== Task instructions ==
A verbatim restatement of the data, free of pictures, is what you should output.

== Given entries ==
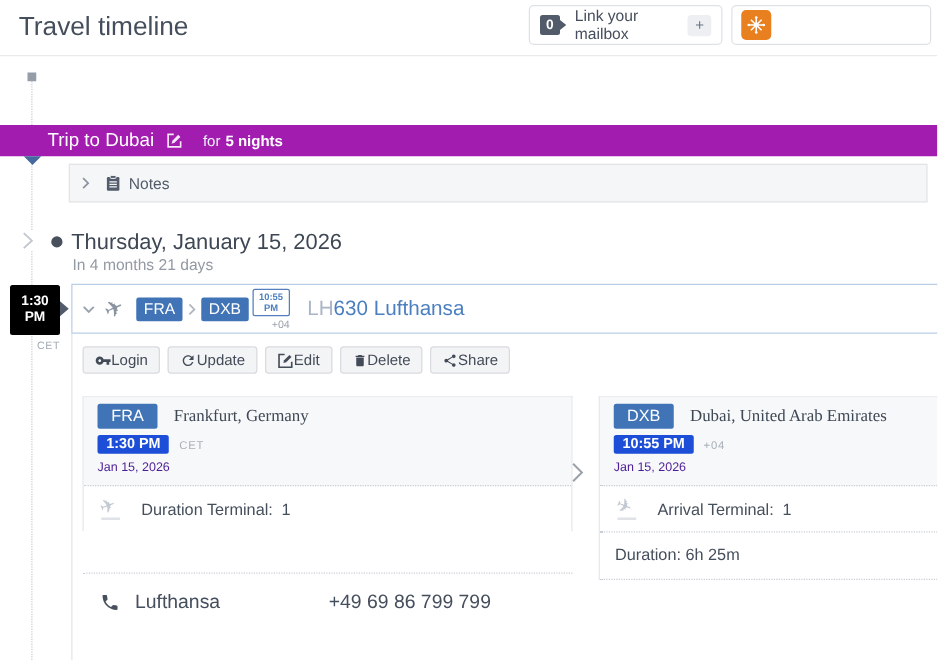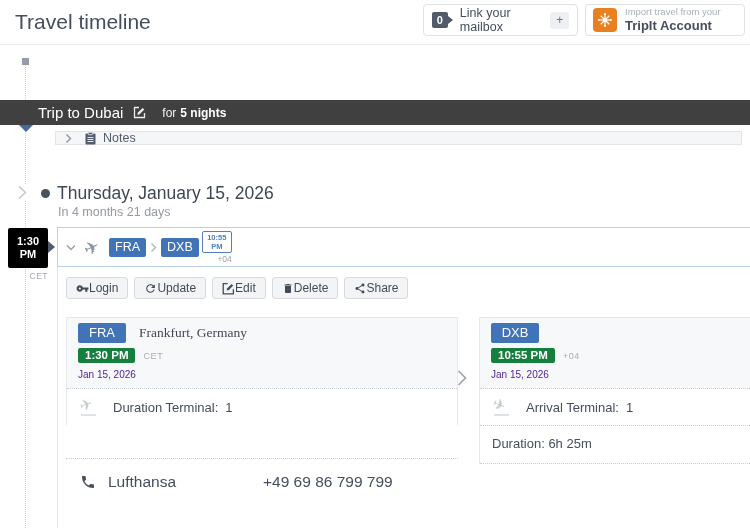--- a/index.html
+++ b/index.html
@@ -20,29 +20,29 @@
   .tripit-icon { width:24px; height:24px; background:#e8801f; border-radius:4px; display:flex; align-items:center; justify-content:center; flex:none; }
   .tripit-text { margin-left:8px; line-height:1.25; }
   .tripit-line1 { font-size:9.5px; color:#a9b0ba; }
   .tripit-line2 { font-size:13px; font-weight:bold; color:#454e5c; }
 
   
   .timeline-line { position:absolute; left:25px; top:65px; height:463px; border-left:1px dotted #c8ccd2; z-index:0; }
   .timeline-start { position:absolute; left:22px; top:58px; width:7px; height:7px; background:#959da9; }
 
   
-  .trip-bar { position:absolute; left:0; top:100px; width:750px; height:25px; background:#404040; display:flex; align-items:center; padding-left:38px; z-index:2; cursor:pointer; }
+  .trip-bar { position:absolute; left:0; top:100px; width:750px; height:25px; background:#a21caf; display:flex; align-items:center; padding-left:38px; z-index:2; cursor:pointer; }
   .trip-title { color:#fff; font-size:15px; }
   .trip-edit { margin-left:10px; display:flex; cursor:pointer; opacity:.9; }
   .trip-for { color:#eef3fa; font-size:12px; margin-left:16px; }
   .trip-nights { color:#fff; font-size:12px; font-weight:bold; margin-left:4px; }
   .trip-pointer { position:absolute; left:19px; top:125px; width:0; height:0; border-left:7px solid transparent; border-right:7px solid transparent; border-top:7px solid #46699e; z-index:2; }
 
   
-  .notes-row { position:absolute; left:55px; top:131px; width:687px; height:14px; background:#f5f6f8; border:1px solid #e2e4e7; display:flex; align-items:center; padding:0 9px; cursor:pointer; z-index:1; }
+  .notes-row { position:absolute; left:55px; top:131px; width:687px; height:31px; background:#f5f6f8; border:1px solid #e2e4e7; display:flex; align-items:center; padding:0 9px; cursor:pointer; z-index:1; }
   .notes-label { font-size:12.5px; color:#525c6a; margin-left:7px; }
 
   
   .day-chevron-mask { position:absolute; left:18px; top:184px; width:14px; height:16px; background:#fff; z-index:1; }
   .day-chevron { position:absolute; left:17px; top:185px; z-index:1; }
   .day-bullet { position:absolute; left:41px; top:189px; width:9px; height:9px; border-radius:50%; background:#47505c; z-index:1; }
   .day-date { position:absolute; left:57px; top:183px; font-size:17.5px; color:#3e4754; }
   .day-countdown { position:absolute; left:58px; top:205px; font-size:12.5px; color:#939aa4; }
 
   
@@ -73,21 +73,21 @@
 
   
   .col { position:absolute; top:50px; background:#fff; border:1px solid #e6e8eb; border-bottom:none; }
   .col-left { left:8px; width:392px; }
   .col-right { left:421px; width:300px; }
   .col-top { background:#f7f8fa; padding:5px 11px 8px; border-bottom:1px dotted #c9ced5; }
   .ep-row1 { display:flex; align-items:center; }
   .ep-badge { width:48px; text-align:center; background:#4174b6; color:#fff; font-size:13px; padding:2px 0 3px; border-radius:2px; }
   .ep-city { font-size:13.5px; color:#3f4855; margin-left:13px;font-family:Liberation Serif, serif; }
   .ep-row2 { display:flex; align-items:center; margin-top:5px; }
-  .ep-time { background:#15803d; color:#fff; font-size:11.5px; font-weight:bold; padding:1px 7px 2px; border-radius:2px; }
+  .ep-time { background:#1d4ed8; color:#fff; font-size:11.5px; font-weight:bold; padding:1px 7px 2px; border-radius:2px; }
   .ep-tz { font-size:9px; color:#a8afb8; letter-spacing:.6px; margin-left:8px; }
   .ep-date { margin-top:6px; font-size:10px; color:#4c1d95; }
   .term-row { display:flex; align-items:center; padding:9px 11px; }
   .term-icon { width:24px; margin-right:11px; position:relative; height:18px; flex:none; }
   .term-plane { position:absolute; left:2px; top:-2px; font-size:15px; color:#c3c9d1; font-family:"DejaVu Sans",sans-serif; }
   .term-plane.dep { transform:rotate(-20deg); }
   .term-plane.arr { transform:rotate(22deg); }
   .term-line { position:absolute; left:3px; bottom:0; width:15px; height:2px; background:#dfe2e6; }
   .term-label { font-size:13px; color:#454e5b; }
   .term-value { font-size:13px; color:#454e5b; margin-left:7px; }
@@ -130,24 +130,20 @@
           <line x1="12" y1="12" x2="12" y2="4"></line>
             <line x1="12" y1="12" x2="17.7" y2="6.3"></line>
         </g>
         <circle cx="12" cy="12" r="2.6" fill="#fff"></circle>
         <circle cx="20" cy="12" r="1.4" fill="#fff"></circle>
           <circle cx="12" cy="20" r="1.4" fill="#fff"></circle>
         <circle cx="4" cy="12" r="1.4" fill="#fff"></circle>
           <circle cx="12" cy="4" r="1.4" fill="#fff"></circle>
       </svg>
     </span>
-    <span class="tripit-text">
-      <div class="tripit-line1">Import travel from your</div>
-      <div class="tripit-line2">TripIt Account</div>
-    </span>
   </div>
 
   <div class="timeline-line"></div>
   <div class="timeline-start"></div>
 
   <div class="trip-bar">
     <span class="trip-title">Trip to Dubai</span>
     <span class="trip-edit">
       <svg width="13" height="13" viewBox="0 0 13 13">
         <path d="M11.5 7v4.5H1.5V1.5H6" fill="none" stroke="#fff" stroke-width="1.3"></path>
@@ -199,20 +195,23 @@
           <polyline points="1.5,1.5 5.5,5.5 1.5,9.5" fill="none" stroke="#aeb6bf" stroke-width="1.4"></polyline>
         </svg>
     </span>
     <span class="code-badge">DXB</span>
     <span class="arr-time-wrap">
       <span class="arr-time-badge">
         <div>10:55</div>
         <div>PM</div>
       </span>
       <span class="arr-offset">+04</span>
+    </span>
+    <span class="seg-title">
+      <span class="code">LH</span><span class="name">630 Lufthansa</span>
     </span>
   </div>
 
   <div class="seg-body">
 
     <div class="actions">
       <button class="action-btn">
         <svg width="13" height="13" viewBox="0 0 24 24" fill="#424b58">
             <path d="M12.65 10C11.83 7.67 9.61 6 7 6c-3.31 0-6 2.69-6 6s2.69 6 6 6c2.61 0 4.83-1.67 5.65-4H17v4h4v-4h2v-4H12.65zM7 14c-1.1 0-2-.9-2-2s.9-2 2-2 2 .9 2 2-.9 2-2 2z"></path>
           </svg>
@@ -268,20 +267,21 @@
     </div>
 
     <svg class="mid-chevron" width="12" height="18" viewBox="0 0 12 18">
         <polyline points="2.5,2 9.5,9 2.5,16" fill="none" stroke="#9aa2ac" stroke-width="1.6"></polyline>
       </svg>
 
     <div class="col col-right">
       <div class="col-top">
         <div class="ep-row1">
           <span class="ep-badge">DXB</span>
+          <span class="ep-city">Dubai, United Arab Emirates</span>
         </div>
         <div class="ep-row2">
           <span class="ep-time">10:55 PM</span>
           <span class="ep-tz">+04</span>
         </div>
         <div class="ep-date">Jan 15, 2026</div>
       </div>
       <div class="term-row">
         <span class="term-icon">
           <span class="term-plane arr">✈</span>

== Result of this exercise ==
--- a/index.html
+++ b/index.html
@@ -20,29 +20,29 @@
   .tripit-icon { width:24px; height:24px; background:#e8801f; border-radius:4px; display:flex; align-items:center; justify-content:center; flex:none; }
   .tripit-text { margin-left:8px; line-height:1.25; }
   .tripit-line1 { font-size:9.5px; color:#a9b0ba; }
   .tripit-line2 { font-size:13px; font-weight:bold; color:#454e5c; }
 
   
   .timeline-line { position:absolute; left:25px; top:65px; height:463px; border-left:1px dotted #c8ccd2; z-index:0; }
   .timeline-start { position:absolute; left:22px; top:58px; width:7px; height:7px; background:#959da9; }
 
   
-  .trip-bar { position:absolute; left:0; top:100px; width:750px; height:25px; background:#404040; display:flex; align-items:center; padding-left:38px; z-index:2; cursor:pointer; }
+  .trip-bar { position:absolute; left:0; top:100px; width:750px; height:25px; background:#a21caf; display:flex; align-items:center; padding-left:38px; z-index:2; cursor:pointer; }
   .trip-title { color:#fff; font-size:15px; }
   .trip-edit { margin-left:10px; display:flex; cursor:pointer; opacity:.9; }
   .trip-for { color:#eef3fa; font-size:12px; margin-left:16px; }
   .trip-nights { color:#fff; font-size:12px; font-weight:bold; margin-left:4px; }
   .trip-pointer { position:absolute; left:19px; top:125px; width:0; height:0; border-left:7px solid transparent; border-right:7px solid transparent; border-top:7px solid #46699e; z-index:2; }
 
   
-  .notes-row { position:absolute; left:55px; top:131px; width:687px; height:14px; background:#f5f6f8; border:1px solid #e2e4e7; display:flex; align-items:center; padding:0 9px; cursor:pointer; z-index:1; }
+  .notes-row { position:absolute; left:55px; top:131px; width:687px; height:31px; background:#f5f6f8; border:1px solid #e2e4e7; display:flex; align-items:center; padding:0 9px; cursor:pointer; z-index:1; }
   .notes-label { font-size:12.5px; color:#525c6a; margin-left:7px; }
 
   
   .day-chevron-mask { position:absolute; left:18px; top:184px; width:14px; height:16px; background:#fff; z-index:1; }
   .day-chevron { position:absolute; left:17px; top:185px; z-index:1; }
   .day-bullet { position:absolute; left:41px; top:189px; width:9px; height:9px; border-radius:50%; background:#47505c; z-index:1; }
   .day-date { position:absolute; left:57px; top:183px; font-size:17.5px; color:#3e4754; }
   .day-countdown { position:absolute; left:58px; top:205px; font-size:12.5px; color:#939aa4; }
 
   
@@ -73,21 +73,21 @@
 
   
   .col { position:absolute; top:50px; background:#fff; border:1px solid #e6e8eb; border-bottom:none; }
   .col-left { left:8px; width:392px; }
   .col-right { left:421px; width:300px; }
   .col-top { background:#f7f8fa; padding:5px 11px 8px; border-bottom:1px dotted #c9ced5; }
   .ep-row1 { display:flex; align-items:center; }
   .ep-badge { width:48px; text-align:center; background:#4174b6; color:#fff; font-size:13px; padding:2px 0 3px; border-radius:2px; }
   .ep-city { font-size:13.5px; color:#3f4855; margin-left:13px;font-family:Liberation Serif, serif; }
   .ep-row2 { display:flex; align-items:center; margin-top:5px; }
-  .ep-time { background:#15803d; color:#fff; font-size:11.5px; font-weight:bold; padding:1px 7px 2px; border-radius:2px; }
+  .ep-time { background:#1d4ed8; color:#fff; font-size:11.5px; font-weight:bold; padding:1px 7px 2px; border-radius:2px; }
   .ep-tz { font-size:9px; color:#a8afb8; letter-spacing:.6px; margin-left:8px; }
   .ep-date { margin-top:6px; font-size:10px; color:#4c1d95; }
   .term-row { display:flex; align-items:center; padding:9px 11px; }
   .term-icon { width:24px; margin-right:11px; position:relative; height:18px; flex:none; }
   .term-plane { position:absolute; left:2px; top:-2px; font-size:15px; color:#c3c9d1; font-family:"DejaVu Sans",sans-serif; }
   .term-plane.dep { transform:rotate(-20deg); }
   .term-plane.arr { transform:rotate(22deg); }
   .term-line { position:absolute; left:3px; bottom:0; width:15px; height:2px; background:#dfe2e6; }
   .term-label { font-size:13px; color:#454e5b; }
   .term-value { font-size:13px; color:#454e5b; margin-left:7px; }
@@ -130,24 +130,20 @@
           <line x1="12" y1="12" x2="12" y2="4"></line>
             <line x1="12" y1="12" x2="17.7" y2="6.3"></line>
         </g>
         <circle cx="12" cy="12" r="2.6" fill="#fff"></circle>
         <circle cx="20" cy="12" r="1.4" fill="#fff"></circle>
           <circle cx="12" cy="20" r="1.4" fill="#fff"></circle>
         <circle cx="4" cy="12" r="1.4" fill="#fff"></circle>
           <circle cx="12" cy="4" r="1.4" fill="#fff"></circle>
       </svg>
     </span>
-    <span class="tripit-text">
-      <div class="tripit-line1">Import travel from your</div>
-      <div class="tripit-line2">TripIt Account</div>
-    </span>
   </div>
 
   <div class="timeline-line"></div>
   <div class="timeline-start"></div>
 
   <div class="trip-bar">
     <span class="trip-title">Trip to Dubai</span>
     <span class="trip-edit">
       <svg width="13" height="13" viewBox="0 0 13 13">
         <path d="M11.5 7v4.5H1.5V1.5H6" fill="none" stroke="#fff" stroke-width="1.3"></path>
@@ -199,20 +195,23 @@
           <polyline points="1.5,1.5 5.5,5.5 1.5,9.5" fill="none" stroke="#aeb6bf" stroke-width="1.4"></polyline>
         </svg>
     </span>
     <span class="code-badge">DXB</span>
     <span class="arr-time-wrap">
       <span class="arr-time-badge">
         <div>10:55</div>
         <div>PM</div>
       </span>
       <span class="arr-offset">+04</span>
+    </span>
+    <span class="seg-title">
+      <span class="code">LH</span><span class="name">630 Lufthansa</span>
     </span>
   </div>
 
   <div class="seg-body">
 
     <div class="actions">
       <button class="action-btn">
         <svg width="13" height="13" viewBox="0 0 24 24" fill="#424b58">
             <path d="M12.65 10C11.83 7.67 9.61 6 7 6c-3.31 0-6 2.69-6 6s2.69 6 6 6c2.61 0 4.83-1.67 5.65-4H17v4h4v-4h2v-4H12.65zM7 14c-1.1 0-2-.9-2-2s.9-2 2-2 2 .9 2 2-.9 2-2 2z"></path>
           </svg>
@@ -268,20 +267,21 @@
     </div>
 
     <svg class="mid-chevron" width="12" height="18" viewBox="0 0 12 18">
         <polyline points="2.5,2 9.5,9 2.5,16" fill="none" stroke="#9aa2ac" stroke-width="1.6"></polyline>
       </svg>
 
     <div class="col col-right">
       <div class="col-top">
         <div class="ep-row1">
           <span class="ep-badge">DXB</span>
+          <span class="ep-city">Dubai, United Arab Emirates</span>
         </div>
         <div class="ep-row2">
           <span class="ep-time">10:55 PM</span>
           <span class="ep-tz">+04</span>
         </div>
         <div class="ep-date">Jan 15, 2026</div>
       </div>
       <div class="term-row">
         <span class="term-icon">
           <span class="term-plane arr">✈</span>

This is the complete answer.